The right side of the card has been creased and the lower right corner is missing, indicating that the card may have been intentionally bent as a part of the unrecorded short-hand of early calling card etiquette.

The Only Printed Example of Mrs. Washington's Calling Cards

Remarkably, this card—the only printed example of Mrs. Washington’s cards known to survive—corresponds exactly to a copper printing plate which descended in the Custis family and is now in Mount Vernon’s collection.

Martha Stewart Wilson (1758–1852) received the card in 1796, as described in a brief note which recalled the memorable visit:

“Mrs. Washington’s card left at my lodgings at Mr. Samuel Caldwell’s North Fourth Street Philadelphia in the year 1796.”

A Legacy of Friendship

The two women had first met during the Revolution. Both Mrs. Wilson’s father, Colonel Charles Stewart, and her husband, Robert Wilson, served under Washington during the war, and the Washingtons occasionally stopped at Mrs. Wilson’s family home in New Jersey during that period.

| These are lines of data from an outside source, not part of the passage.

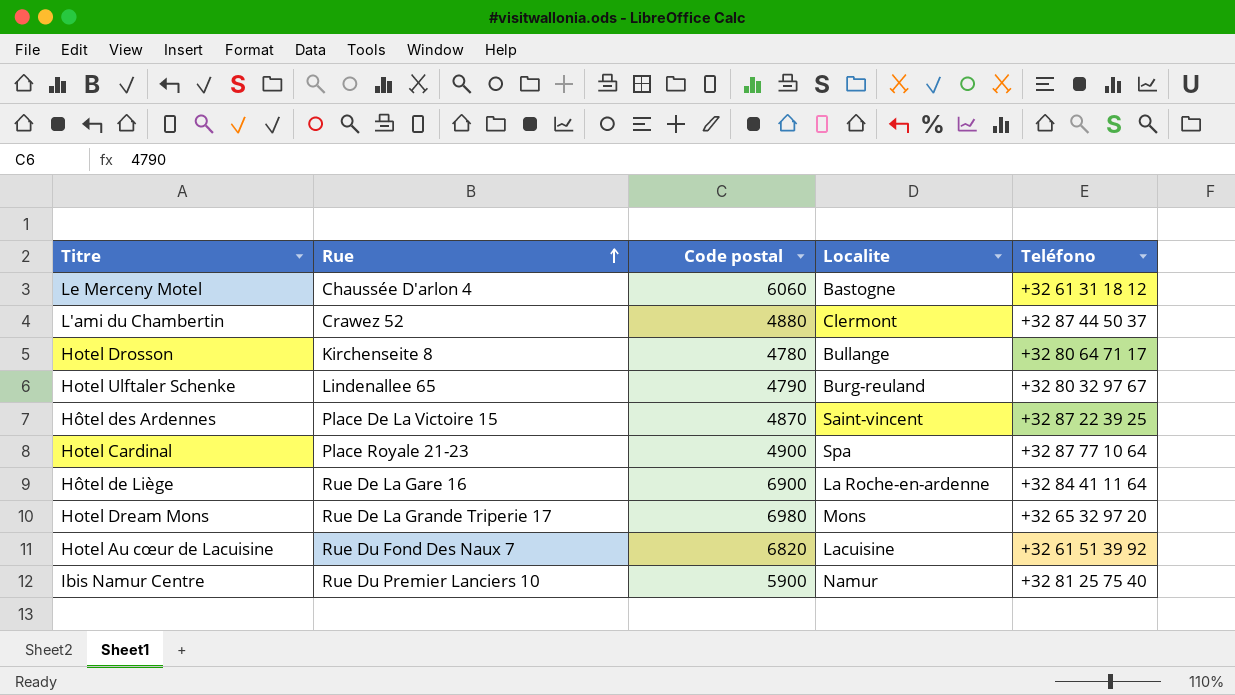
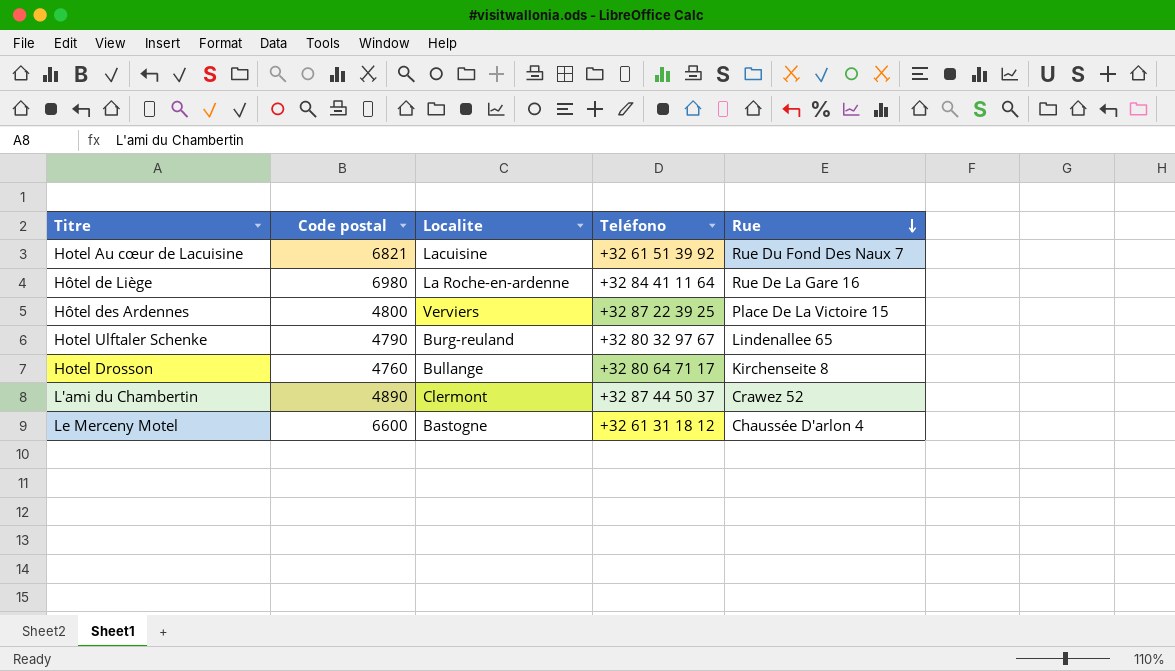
row order: Rue ascending -> Rue descending
column Rue | position: 2 -> 5
row Hotel Cardinal: Place Royale 21-23 | 4900 | Spa | +32 87 77 10 64 -> none
row Hotel Dream Mons: Rue De La Grande Triperie 17 | 6980 | Mons | +32 65 32 97 20 -> none
row Ibis Namur Centre: Rue Du Premier Lanciers 10 | 5900 | Namur | +32 81 25 75 40 -> none
Hotel Au cœur de Lacuisine | Code postal: 6820 -> 6821
Hôtel de Liège | Code postal: 6900 -> 6980
Hôtel des Ardennes | Code postal: 4870 -> 4800
Hôtel des Ardennes | Localite: Saint-vincent -> Verviers
Hotel Drosson | Code postal: 4780 -> 4760
L'ami du Chambertin | Code postal: 4880 -> 4890
Le Merceny Motel | Code postal: 6060 -> 6600

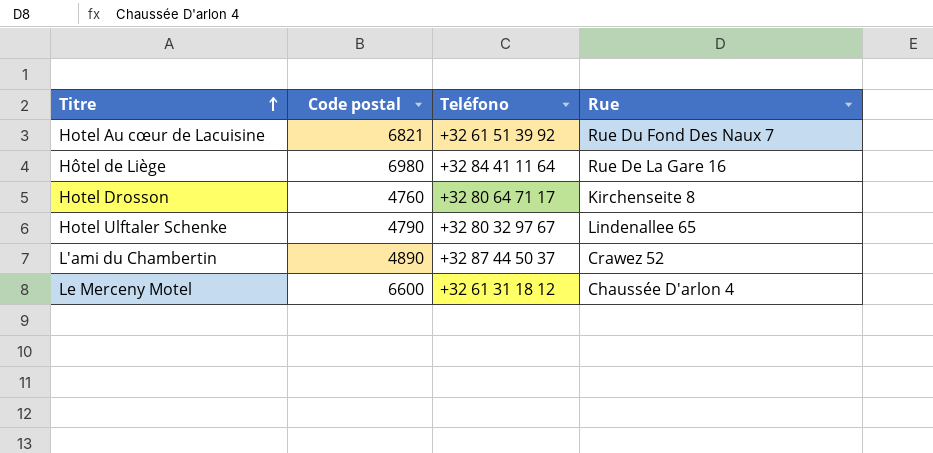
row order: Rue descending -> Titre ascending
column Localite | position: 3 -> none
row Hôtel des Ardennes: 4800 | Verviers | +32 87 22 39 25 | Place De La Victoire 15 -> none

By the 1790s, Mrs. Wilson made regular visits to the national capital, in part to introduce her only daughter, Margaretta Wilson, to the leading members of society.

The mother later proudly remembered how Mrs. Washington had shown “very marked attentions” to her daughter through visits and invitations to private parties.

Centuries later, the simple card remains a tangible legacy of Mrs. Washington’s friendship and generosity.